This site's founder, the great Roger Ebert, had a pretty good rule concerning screen comedy, to the effect that, if you laugh, the movie is doing its job. You've got to show a little humility in the face of that. Hence, I can't front too hard over "Home Alone," a movie that I have no admiration for in a lot of respects, because the first time I saw it, I laughed like a caffeinated hyena.
I guess the same thing ought to apply to horror movies. A new one, "The Quiet Ones," a PG-13 offering from the revived banner of Hammer, the classic low-budget genre house of the U.K. in the ‘50s, ‘60s, and ‘70s, is not inordinately innovative: its themes of supernatural possession and the challenges of documenting otherworldly phenomena have been done to death, so to speak. The opening "This Movie Is Based On Actual Events" is as old as the hills, too. But I gotta tell ya: I had my fingers in front of my eyes about a half dozen times during this movie. Granted, I was at a late-night screening in a theater with maybe a dozen other people, some of whom could have conceivably been up to no good, so maybe the atmosphere helped. But if you look at a horror movie's prime directive to be to scare the viewer, there's no denying that, at times, "The Quiet Ones" got me.
I also admit that I was rather taken with its period trappings. The move begins at Oxford University in the early ‘70s, and stays there. An abnormal psych expert played by Jared Harris has been "studying" a young woman whose psychoses could be demonic possession, or could be a scientifically explainable telekinetic disturbance that can be ejected from the woman and trapped in another vessel. "Cure one and you cure the world," the utopian prof promises. When the college suspends his funding, he takes his true believers—a couple of attractive, game students, and a less refined young A/V hunk who's recording the treatment sessions on 16mm—to a deserted manor, the better to isolate the characters as doors open and shut themselves and the power goes out and so on.

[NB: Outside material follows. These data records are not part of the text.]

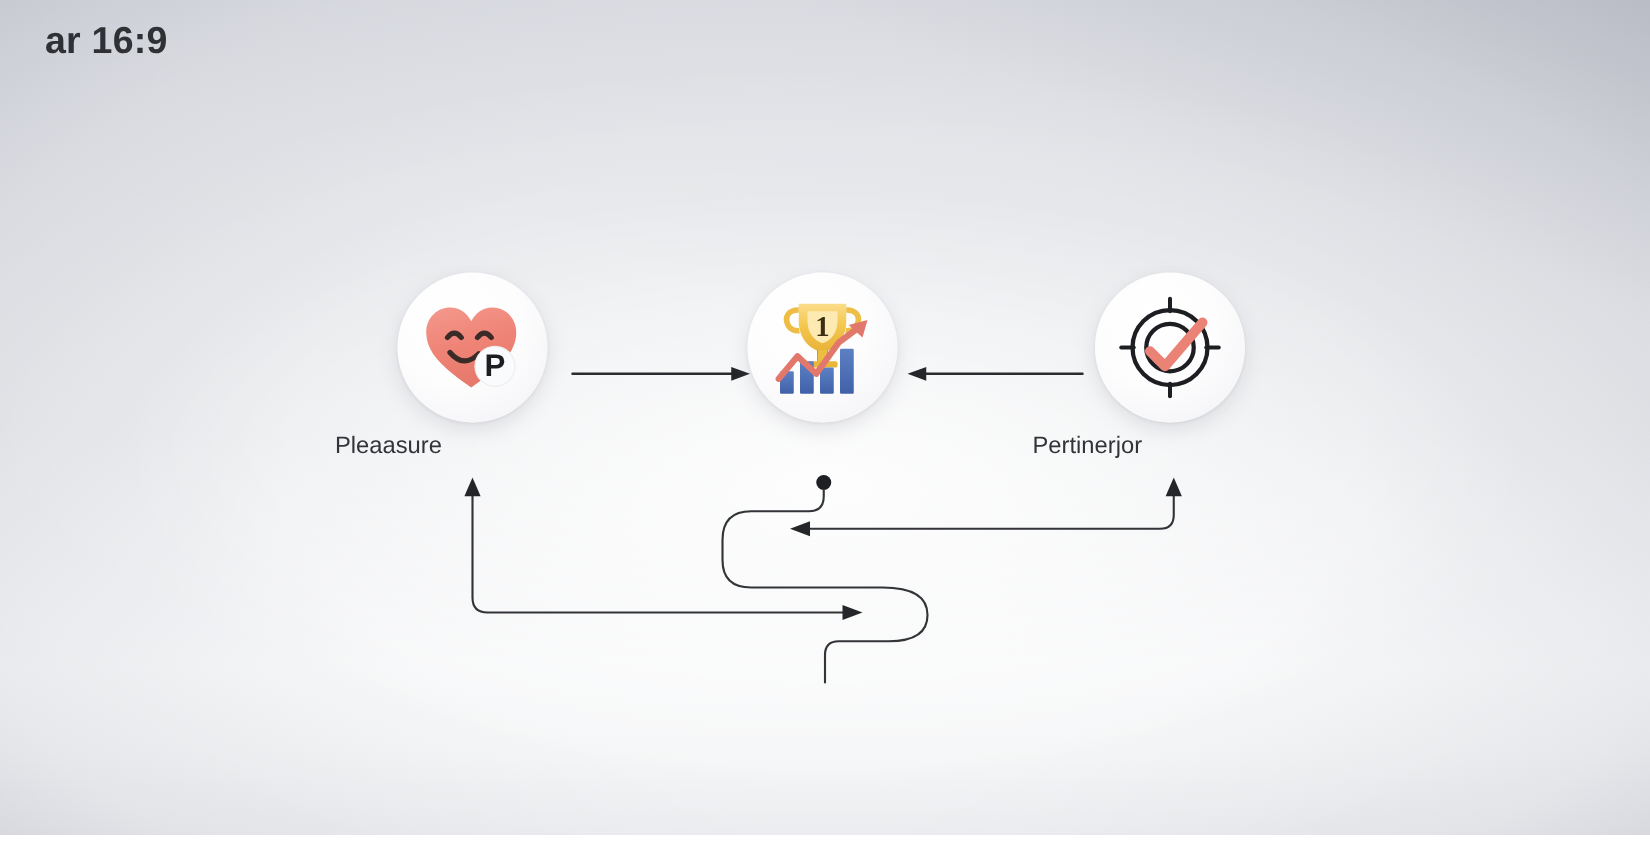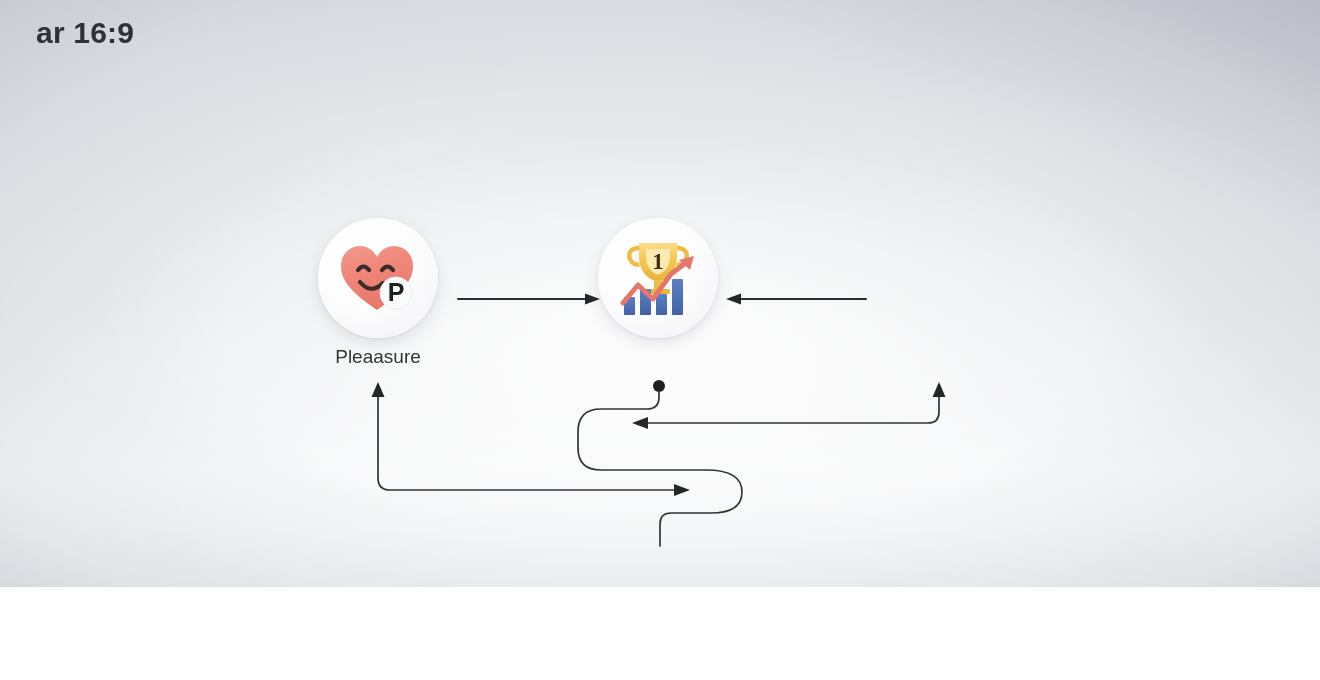--- a/index.html
+++ b/index.html
@@ -10,7 +10,7 @@
   #scene {
     position: relative;
     width: 1320px;
-    height: 587px;
+    height: 668px;
     overflow: hidden;
     font-family: "Liberation Sans", sans-serif;
     background: #0ea5e9;

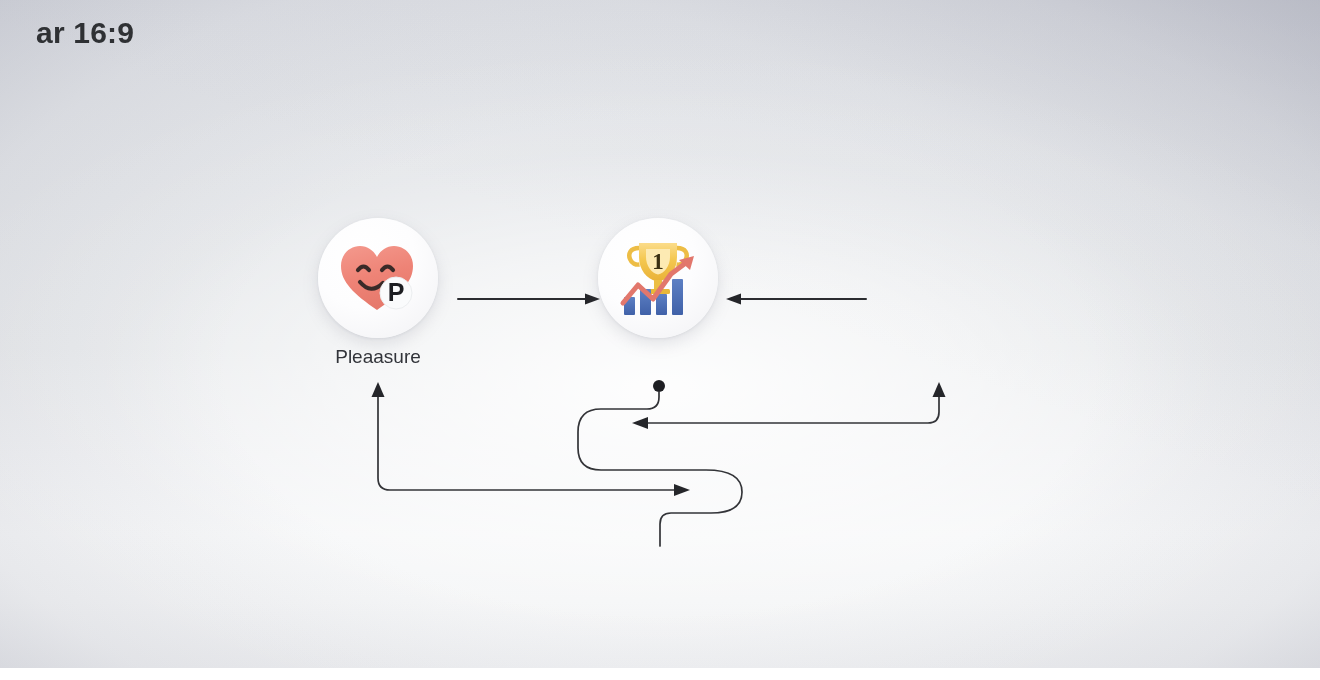--- a/index.html
+++ b/index.html
@@ -96,7 +96,7 @@
     top: 128px;
     left: -50px;
     width: 220px;
-    text-align: center;
+    text-align: left;
     font-size: 19px;
     color: #32343a;
     white-space: nowrap;

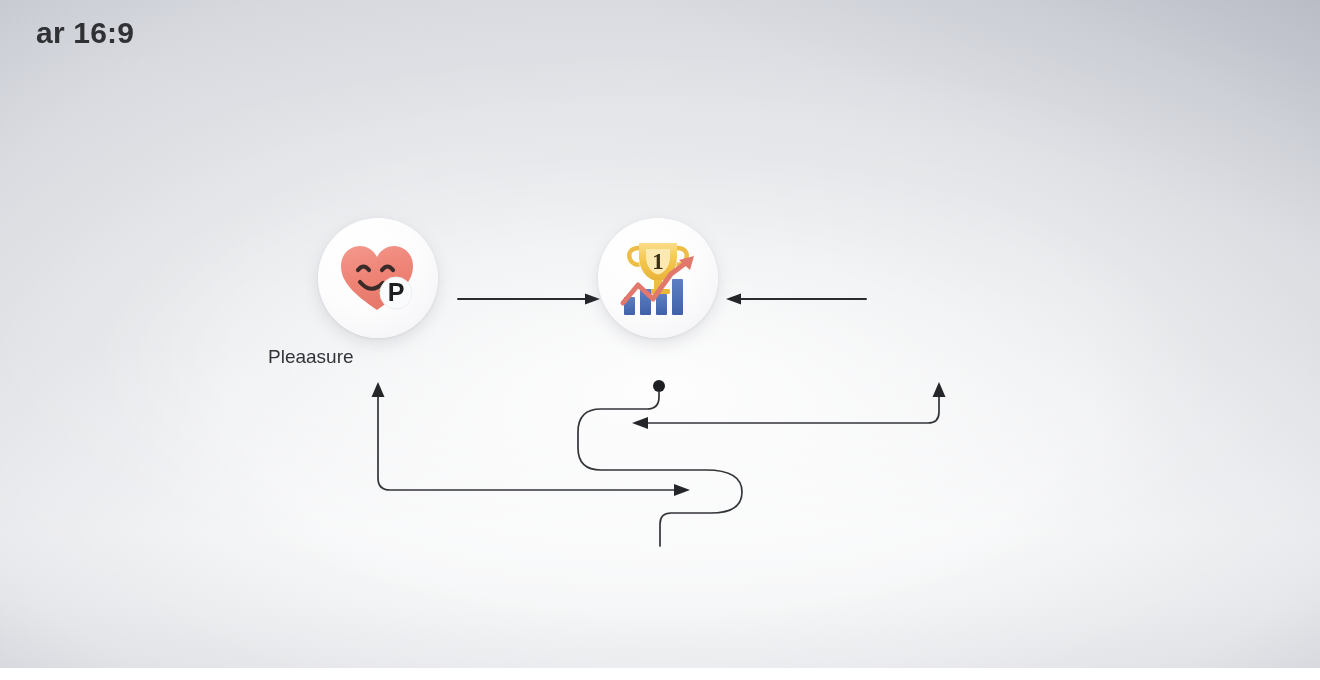--- a/index.html
+++ b/index.html
@@ -260,6 +260,27 @@
     </div>
   </div>
 
+  <div class="node" id="node-pertinent">
+    <div class="node-disc"></div>
+    <div class="node-icon">
+      <svg width="84" height="84" viewBox="0 0 84 84">
+
+        <g stroke="#1d1e22" stroke-width="3.2" stroke-linecap="round">
+          <line x1="42" y1="3" x2="42" y2="13"></line>
+          <line x1="42" y1="71" x2="42" y2="81"></line>
+          <line x1="3" y1="42" x2="13" y2="42"></line>
+          <line x1="71" y1="42" x2="81" y2="42"></line>
+        </g>
+
+        <circle cx="42" cy="42" r="30" fill="none" stroke="#1d1e22" stroke-width="3.4"></circle>
+
+        <circle cx="42" cy="42" r="19" fill="none" stroke="#1d1e22" stroke-width="3.4"></circle>
+
+        <path fill="none" stroke="#ea8376" stroke-width="8" stroke-linecap="round" stroke-linejoin="round" d="M 26 45 L 38 57 L 68 22"></path>
+      </svg>
+    </div>
+    <div class="node-label">Pertinerjor</div>
+  </div>
 
 </div>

The movie's script, by director John Pogue, Oren Moverman ("Rampart," "The Messenger") and Craig Rosenberg (adapting an earlier work by Tom DeVille) is a little more conspicuously intelligent than most, threading an intriguing sexual jealousy theme into the movie's narrative mix. That theme doesn't amount to much as the picture oozes to a mayhem-merry climax, but it ratchets up the tension nicely. The obligatory explanation for all the nastiness mixes "The Exorcist" with "Peeping Tom" in a way that the filmmakers don't satisfactorily exploit. And "The Quiet Ones"' fetishizing of vintage audio, film, and medical equipment recalls another recent British horror picture, "Berberian Sound Studio." As I fetishize such stuff myself, perhaps that aspect of the movie skewed my sympathies as well. Bottom line, though: I squinted, I looked away, I sank in my seat, I shuddered. For this movie, that means "Mission Accomplished."